Return the lines of the data below in which the string "HoNOSCA" occurs.

■ The data:
————————

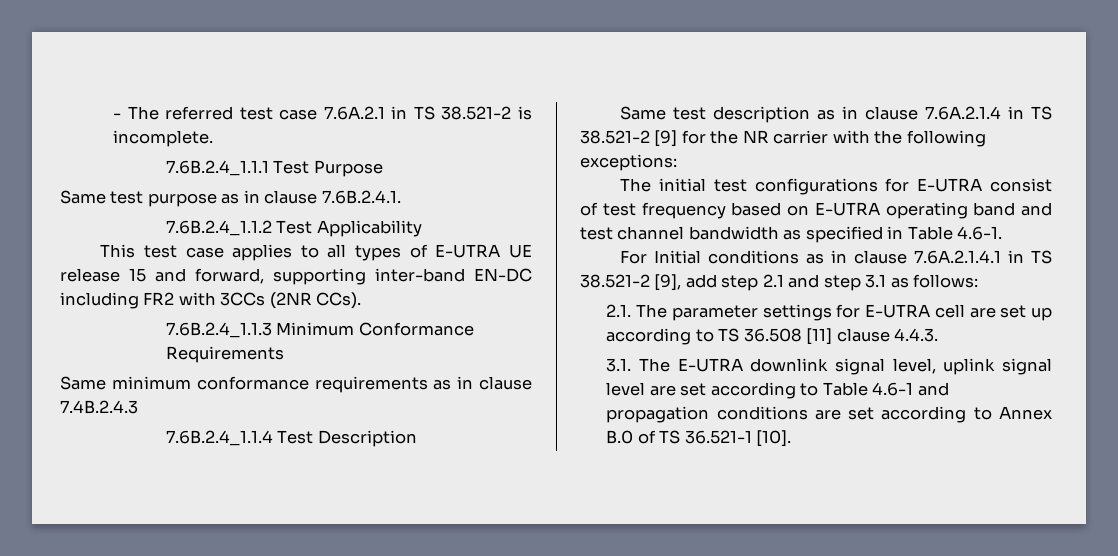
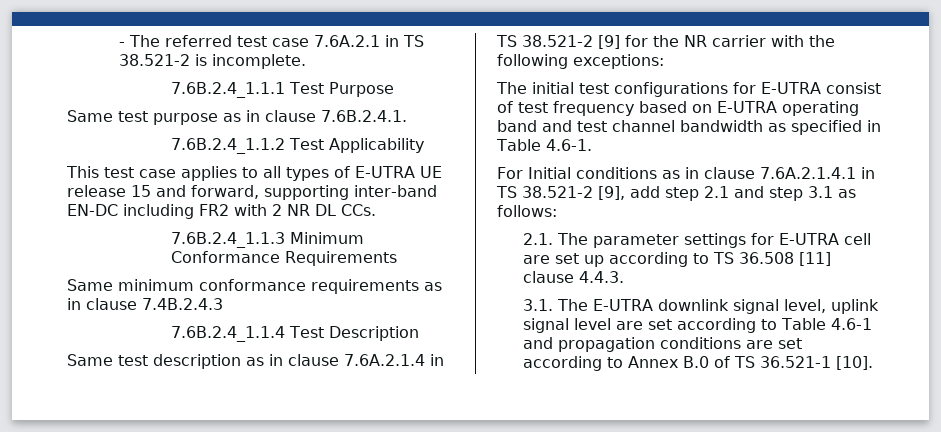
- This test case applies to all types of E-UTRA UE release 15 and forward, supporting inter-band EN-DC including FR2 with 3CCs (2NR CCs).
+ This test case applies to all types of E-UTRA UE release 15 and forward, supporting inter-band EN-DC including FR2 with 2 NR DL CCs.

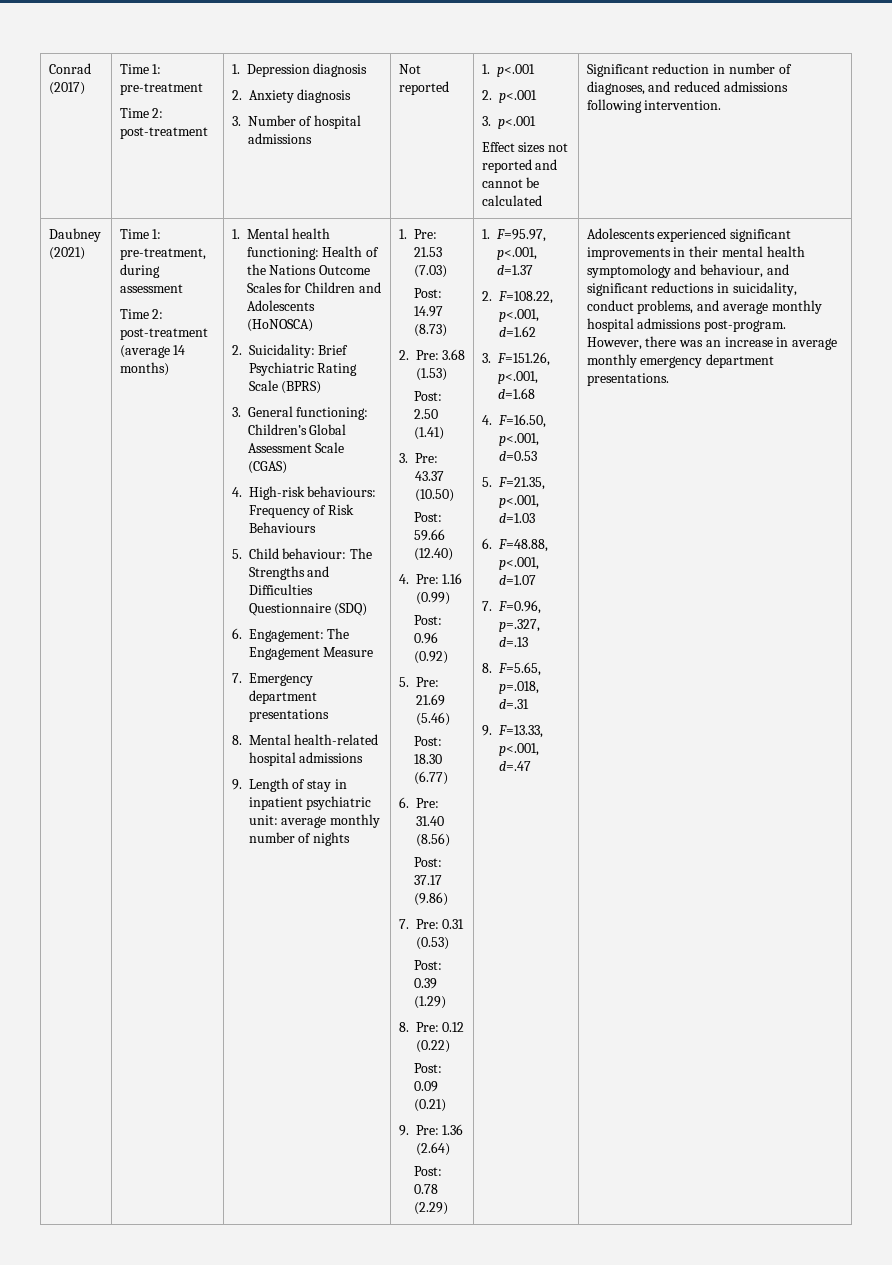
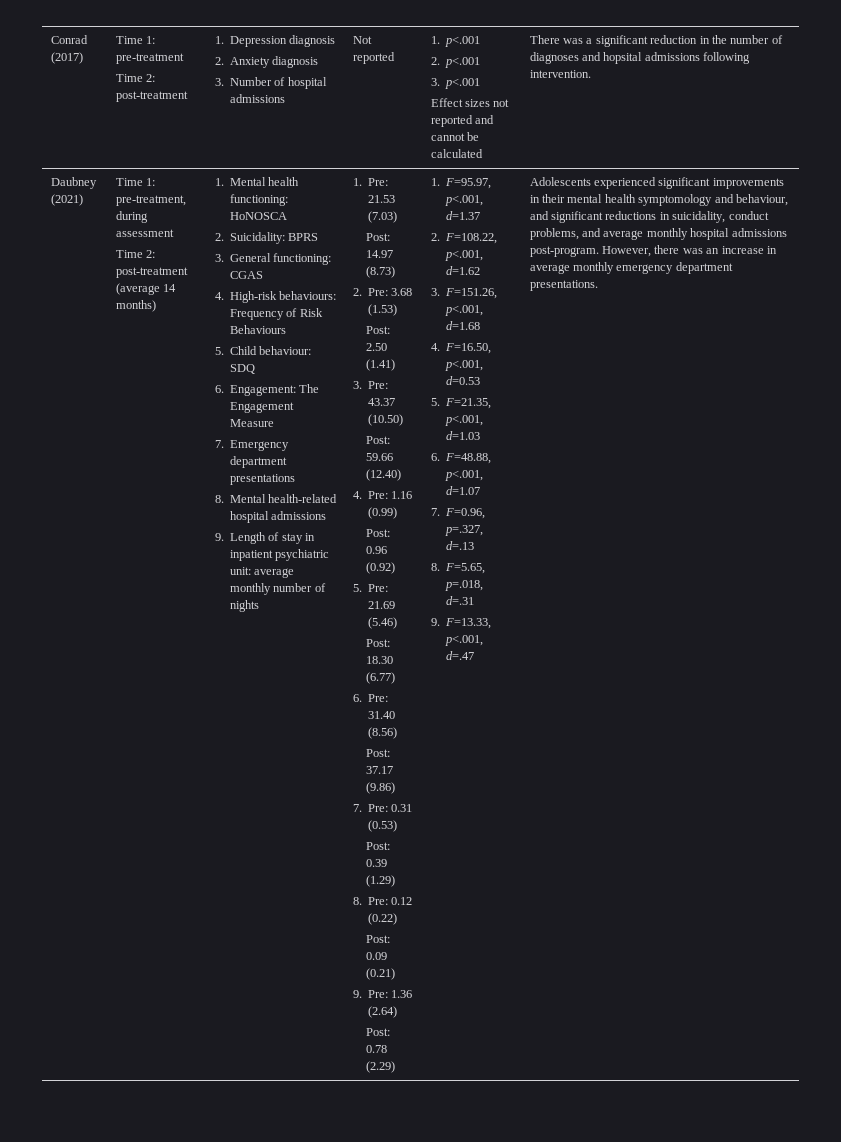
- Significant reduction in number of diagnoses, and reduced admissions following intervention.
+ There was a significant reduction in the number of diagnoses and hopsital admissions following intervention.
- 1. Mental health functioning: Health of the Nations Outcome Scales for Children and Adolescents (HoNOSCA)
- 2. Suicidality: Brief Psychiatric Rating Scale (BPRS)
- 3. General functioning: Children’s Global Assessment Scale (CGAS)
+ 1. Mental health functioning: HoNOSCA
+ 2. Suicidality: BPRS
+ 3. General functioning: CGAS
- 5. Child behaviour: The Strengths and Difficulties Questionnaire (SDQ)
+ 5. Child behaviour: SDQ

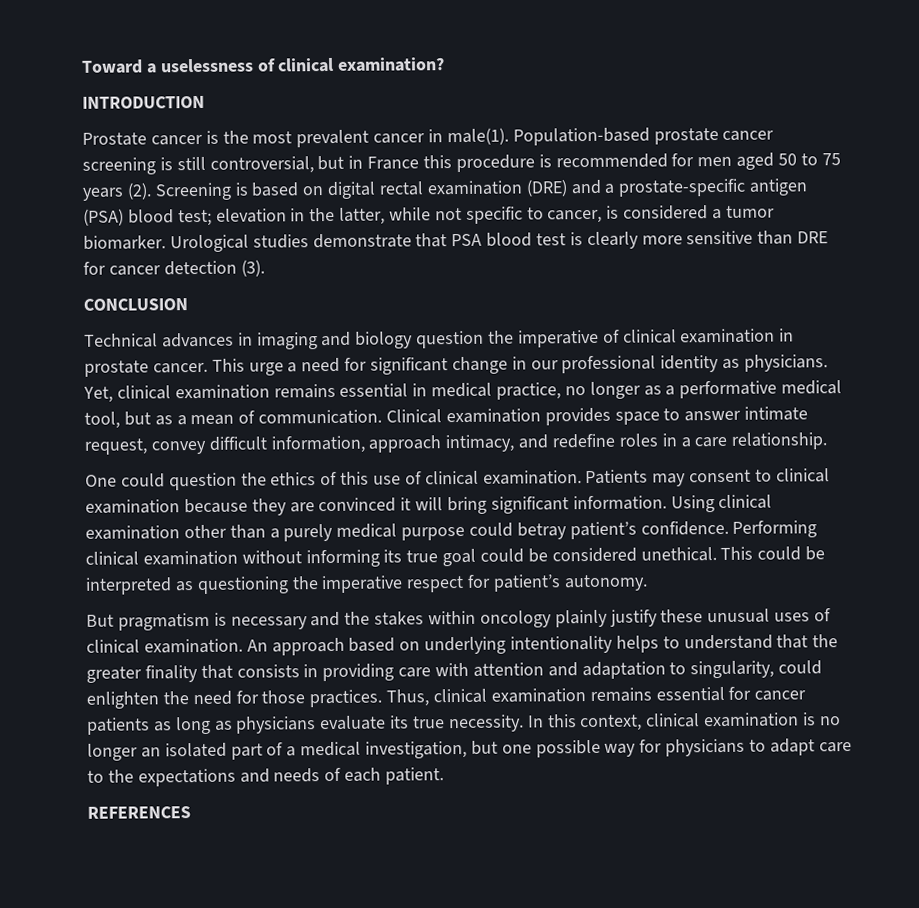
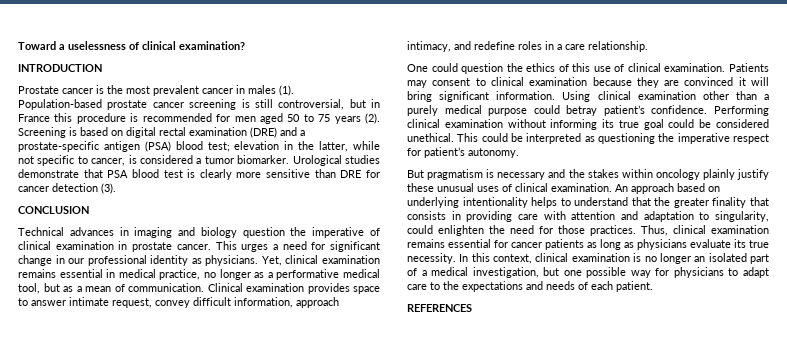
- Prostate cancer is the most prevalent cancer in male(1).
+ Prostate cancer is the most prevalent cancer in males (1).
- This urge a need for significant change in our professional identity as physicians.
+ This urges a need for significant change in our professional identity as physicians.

————————

■ Result of the task:
- 1. Mental health functioning: Health of the Nations Outcome Scales for Children and Adolescents (HoNOSCA)
+ 1. Mental health functioning: HoNOSCA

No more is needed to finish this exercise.